By default, the Prometheus trait creates a ServiceMonitor resource, with the camel.apache.org/integration label, which must match the serviceMonitorSelector field from the Prometheus resource. Additional labels can be specified with the service-monitor-labels parameter from the Prometheus trait, e.g.:

$ kamel run -t prometheus.service-monitor-labels="label_to_be_match_by=prometheus_selector" ...

The creation of the ServiceMonitor resource can be disabled using the service-monitor parameter, e.g.:

$ kamel run -t prometheus.service-monitor=false ...

More information can be found in the Prometheus trait documentation.

The Prometheus Operator getting started guide documents the discovery mechanism, as well as the relationship between the operator resources.

In case your integration metrics are not discovered, you may want to rely on Troubleshooting ServiceMonitor changes.

Alerting

The Prometheus Operator declares the AlertManager resource that can be used to configure Alertmanager instances, along with Prometheus instances.

Assuming an AlertManager resource already exists in your cluster, you can register a PrometheusRule resource that is used by Prometheus to trigger alerts, e.g.:

$ cat <<EOF | kubectl apply -f -
apiVersion: monitoring.coreos.com/v1
kind: PrometheusRule
metadata:
  labels:
    prometheus: example
    role: alert-rules
  name: prometheus-rules
spec:
  groups:
  - name: camel-k.rules
    rules:
    - alert: CamelKAlert
      expr: application_camel_context_exchanges_failed_total > 0
EOF

More information can be found in the Prometheus Operator Alerting user guide. You can also find more details in Creating alerting rules from the OpenShift documentation.

Autoscaling

Integration metrics can be exported for horizontal pod autoscaling (HPA), using the custom metrics Prometheus adapter. If you have an OpenShift cluster, you can follow Exposing custom application metrics for autoscaling to set it up.

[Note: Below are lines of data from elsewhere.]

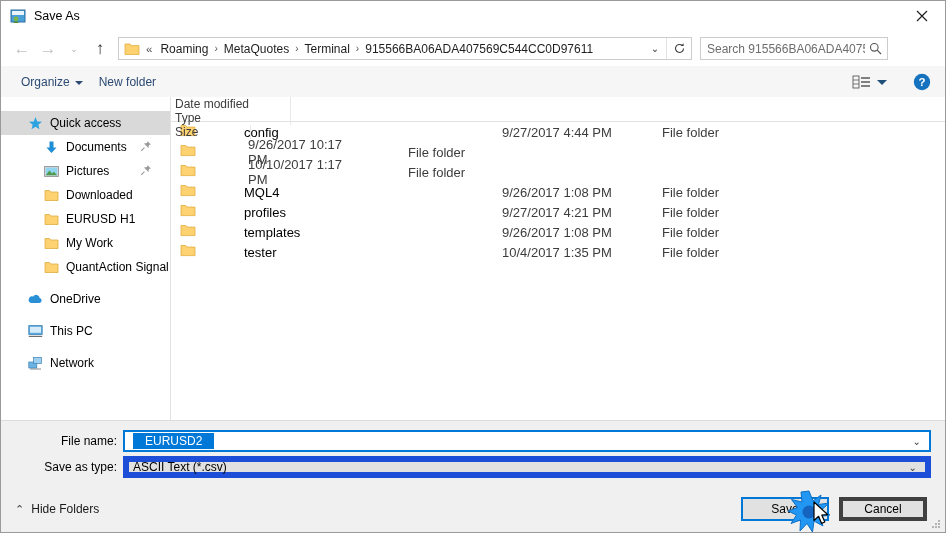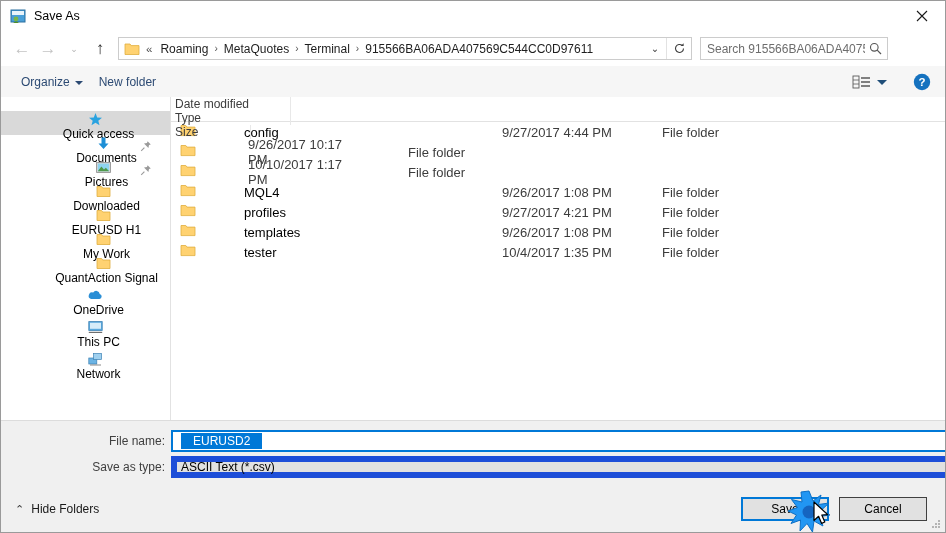--- a/index.html
+++ b/index.html
@@ -215,7 +215,6 @@
     padding-left: 26px;
     position: relative;
     white-space: nowrap;
-    flex-direction: column;
   }
   .side-item.selected { background: #d9d9d9; }
   .side-item.indent { padding-left: 42px; }

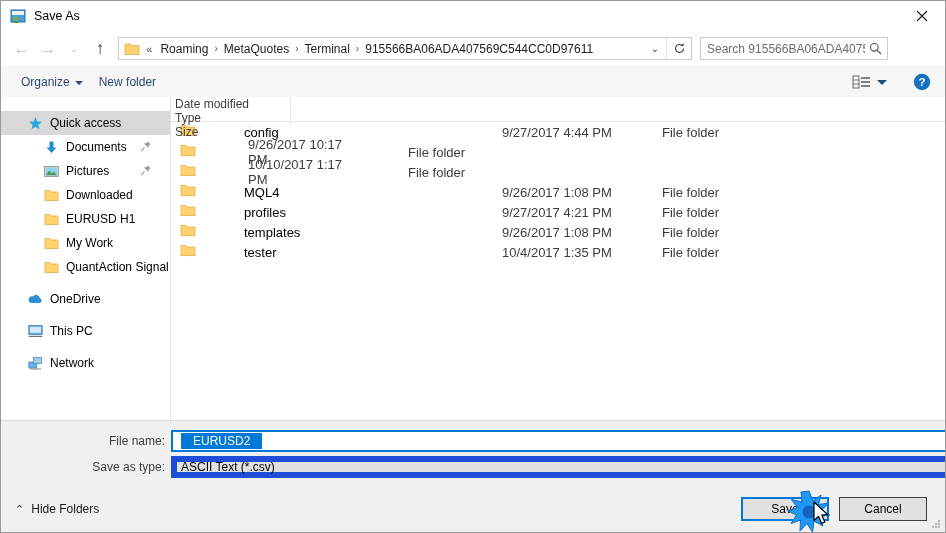--- a/index.html
+++ b/index.html
@@ -300,9 +300,8 @@
     text-align: right;
     padding-right: 6px;
     font-size: 12px;
-    color: #404040;
+    color: #000000;
     box-sizing: border-box;
-    margin-left: 48px;
   }
   .combo {
     width: 808px;

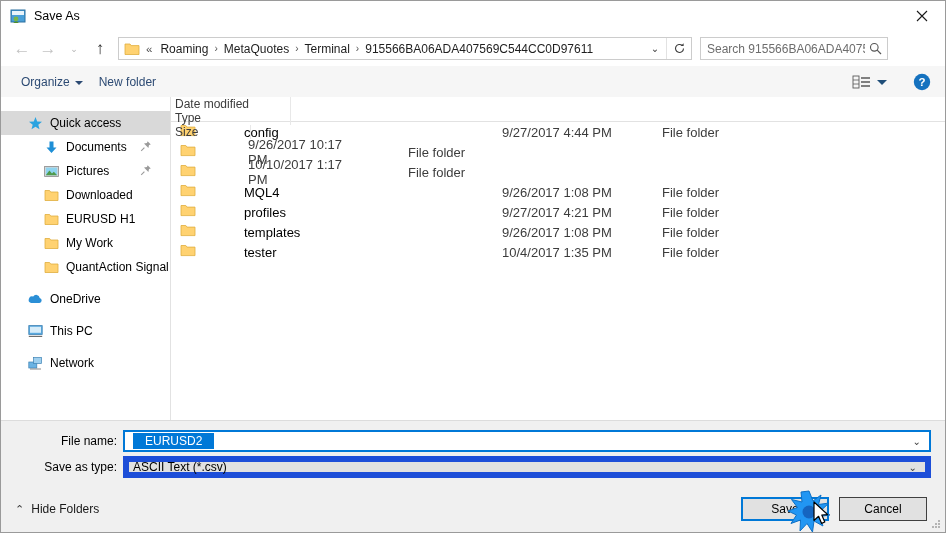--- a/index.html
+++ b/index.html
@@ -362,7 +362,7 @@
     font-size: 12px;
     font-family: "Liberation Sans", sans-serif;
     background: #e1e1e1;
-    border: 1px solid #404040;
+    border: 4px solid #404040;
     color: #000;
     display: flex;
     align-items: center;

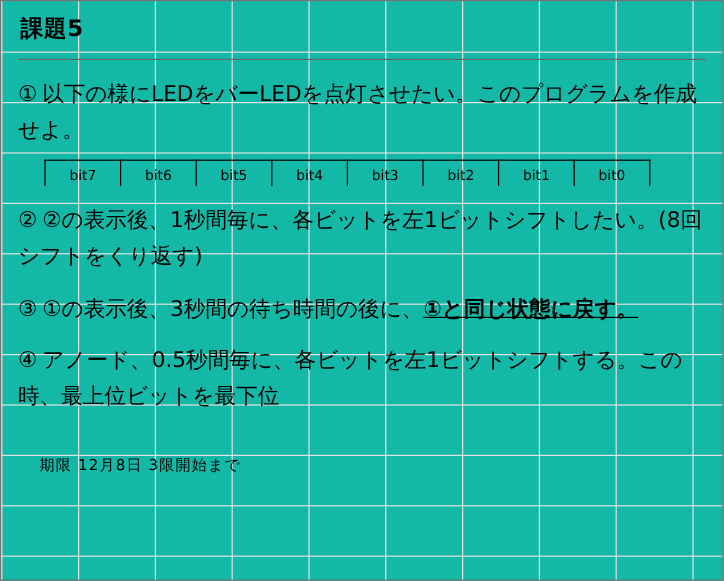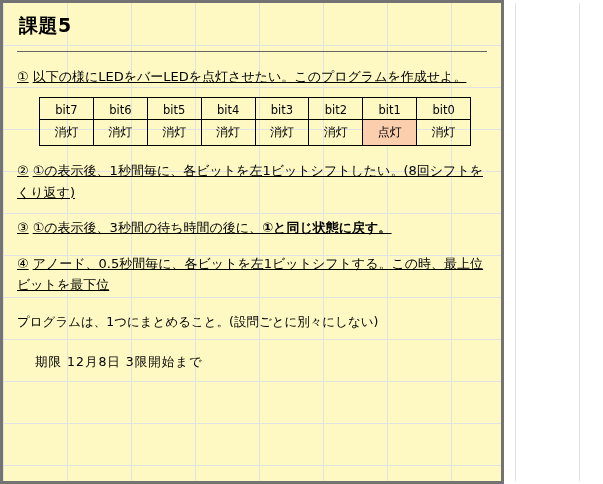--- a/index.html
+++ b/index.html
@@ -16,11 +16,11 @@
   }
   #page {
     position: relative;
-    width: 504px;
+    width: 603px;
     height: 484px;
     box-sizing: border-box;
-    border: 3px solid #737373;
-    background: #fef9c3;
+    border: 1px solid #737373;
+    background: #14b8a6;
   }
   
   .grid-line-v {

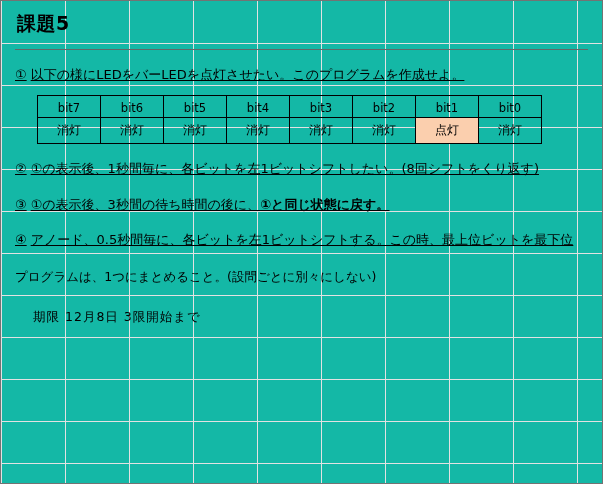--- a/index.html
+++ b/index.html
@@ -63,10 +63,9 @@
     text-indent: 12px;
   }
   .item {
-    font-size: 13px;
+    font-size: 18px;
     line-height: 1.65;
     margin: 14px 0 0 0;
-    text-decoration: underline;
   }
   .item .marker {
     margin-right: 4px;

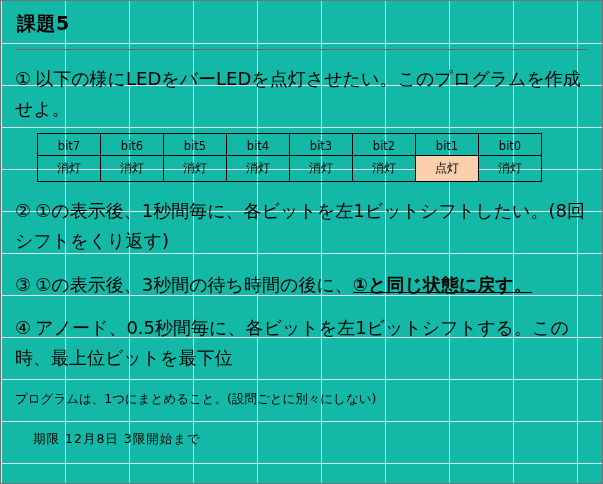--- a/index.html
+++ b/index.html
@@ -174,16 +174,6 @@
         <td class="hdr-top">bit1</td>
         <td class="hdr-top">bit0</td>
       </tr>
-      <tr>
-        <td class="state">消灯</td>
-        <td class="state">消灯</td>
-        <td class="state">消灯</td>
-        <td class="state">消灯</td>
-        <td class="state">消灯</td>
-        <td class="state">消灯</td>
-        <td class="state on">点灯</td>
-        <td class="state">消灯</td>
-      </tr>
     </tbody>
       </table>
 

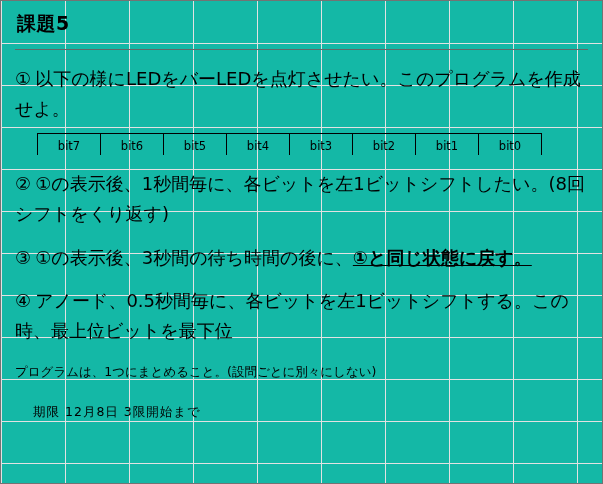--- a/index.html
+++ b/index.html
@@ -178,7 +178,7 @@
       </table>
 
     <div class="item">
-      <span class="marker">②</span><span class="body">①の表示後、1秒間毎に、各ビットを左1ビットシフトしたい。(8回シフトをくり返す)</span>
+      <span class="marker">②</span><span class="body">②の表示後、1秒間毎に、各ビットを左1ビットシフトしたい。(8回シフトをくり返す)</span>
     </div>
 
     <div class="item">

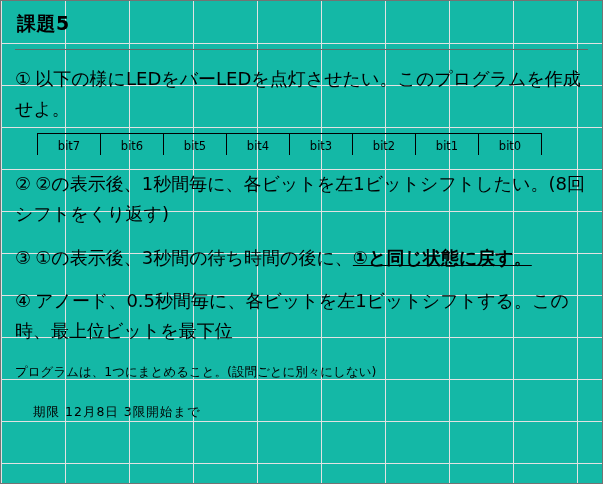--- a/index.html
+++ b/index.html
@@ -189,7 +189,6 @@
       <span class="marker">④</span><span class="body">アノード、0.5秒間毎に、各ビットを左1ビットシフトする。この時、最上位ビットを最下位</span>
     </div>
 
-    <div class="footer-note">プログラムは、1つにまとめること。(設問ごとに別々にしない)</div>
 
     <div class="deadline">期限  12月8日  3限開始まで</div>
 

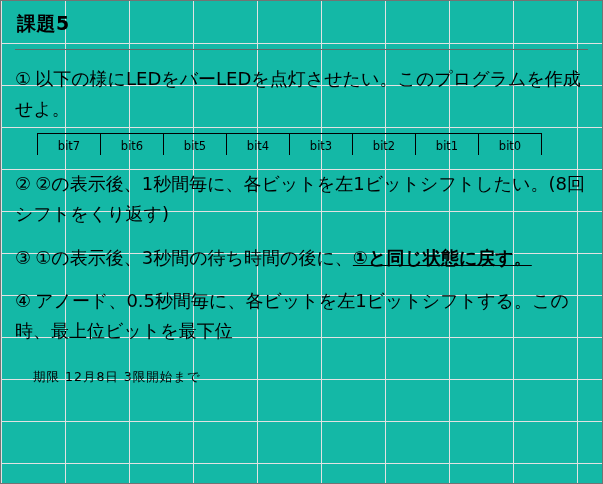--- a/index.html
+++ b/index.html
@@ -118,7 +118,7 @@
   }
   .deadline {
     font-size: 12.5px;
-    margin-top: 23px;
+    margin-top: 34px;
     margin-left: 18px;
     letter-spacing: 1px;
   }

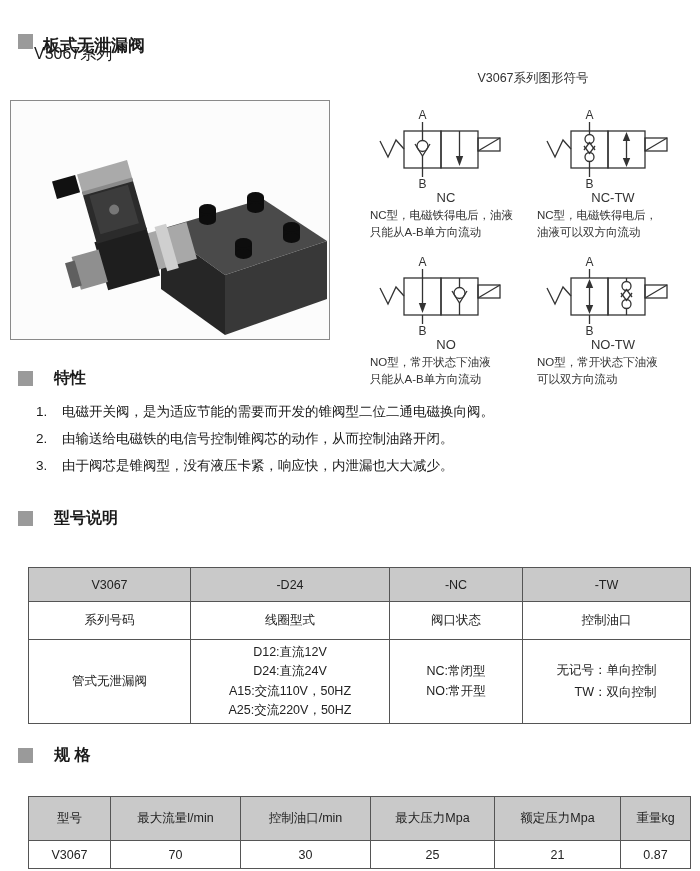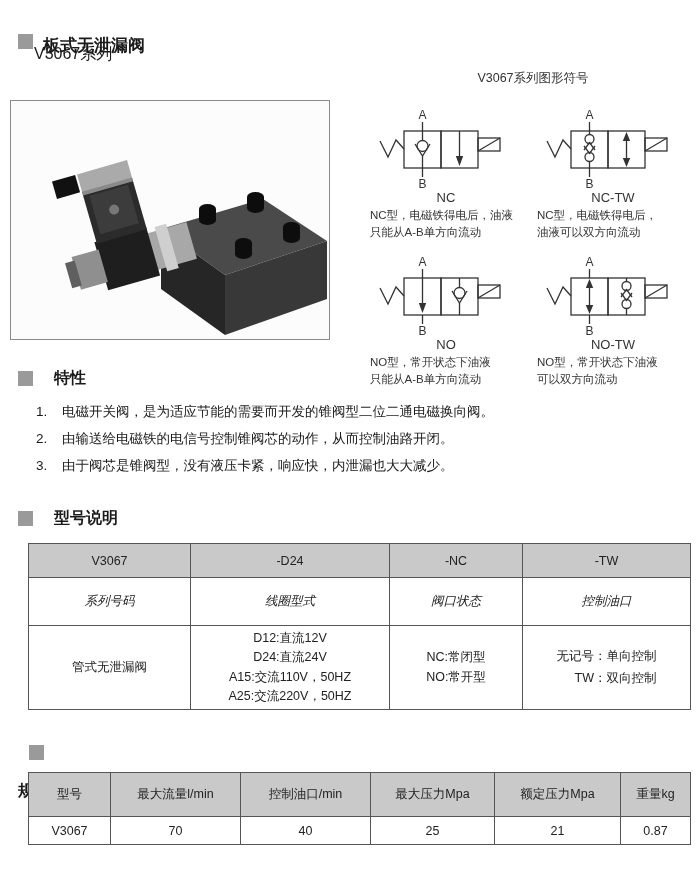--- a/index.html
+++ b/index.html
@@ -30,7 +30,7 @@
     font-size:12.5px;color:#222;}
   table.dt td{border:1px solid #555;text-align:center;vertical-align:middle;padding:2px 4px;
     box-sizing:border-box;}
-  table.dt{border:1.5px solid #333;}
+  table.dt{border:1.5px solid #333;margin-top:24px;}
   tr.hdr td{background:#c9c9c9;}
   .model-table{top:543px;width:662px;}
   .spec-table{top:772px;width:662px;}

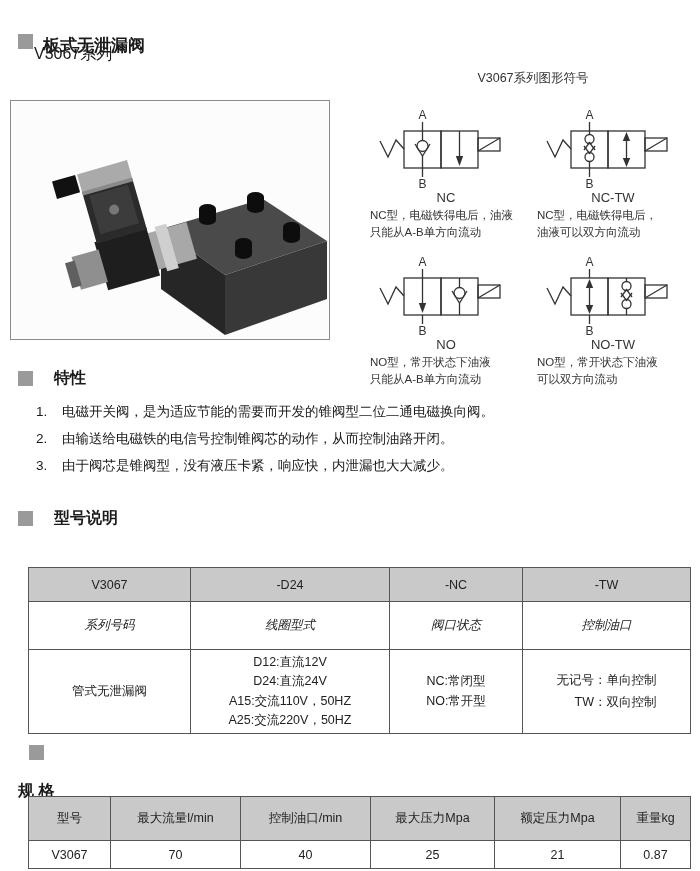--- a/index.html
+++ b/index.html
@@ -245,7 +245,7 @@
       <td>-NC</td>
       <td>-TW</td>
     </tr>
-    <tr style="height:48px;font-style:italic;">
+    <tr style="height:38px;">
       <td>系列号码</td>
       <td>线圈型式</td>
       <td>阀口状态</td>

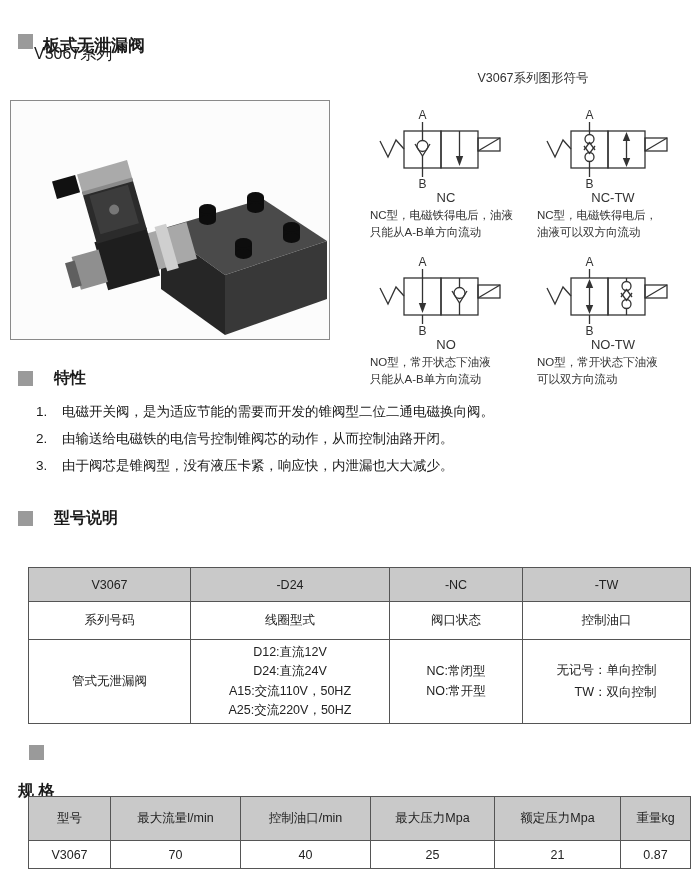--- a/index.html
+++ b/index.html
@@ -275,7 +275,7 @@
   </tbody>
     </table>
 
-  <div class="sec-head" style="left:18px;top:745px;flex-direction:column;">
+  <div class="sec-head" style="left:18px;top:745px;">
     <span class="sq"></span>
     <span>规 格</span>
   </div>

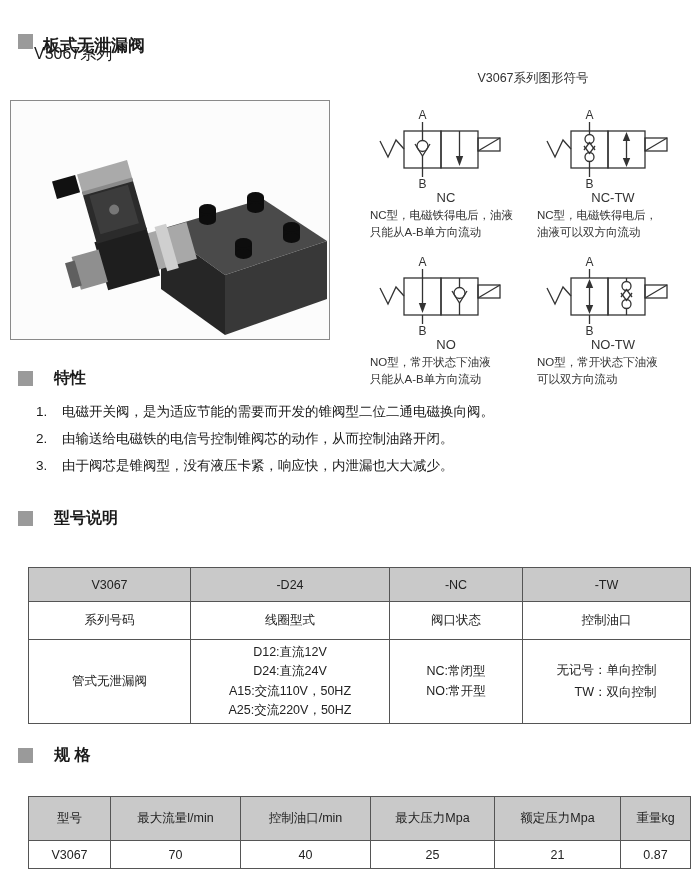--- a/index.html
+++ b/index.html
@@ -300,7 +300,7 @@
     <tr style="height:28px;">
       <td>V3067</td>
       <td>70</td>
-      <td>40</td>
+      <td>30</td>
       <td>25</td>
       <td>21</td>
       <td>0.87</td>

Assuming you have the Prometheus adapter up and running, you can create a HorizontalPodAutoscaler resource, e.g.:

$ cat <<EOF | kubectl apply -f -
apiVersion: autoscaling/v2beta2
kind: HorizontalPodAutoscaler
metadata:
  name: camel-k-autoscaler
spec:
  scaleTargetRef:
    apiVersion: camel.apache.org/v1
    kind: Integration
    name: example
  minReplicas: 1
  maxReplicas: 10
  metrics:
  - type: Pods
    pods:
      metric:
        name: application_camel_context_exchanges_inflight_count
      target:
        type: AverageValue
        averageValue: 1k
EOF

More information can be found in Horizontal Pod Autoscaler from the Kubernetes documentation.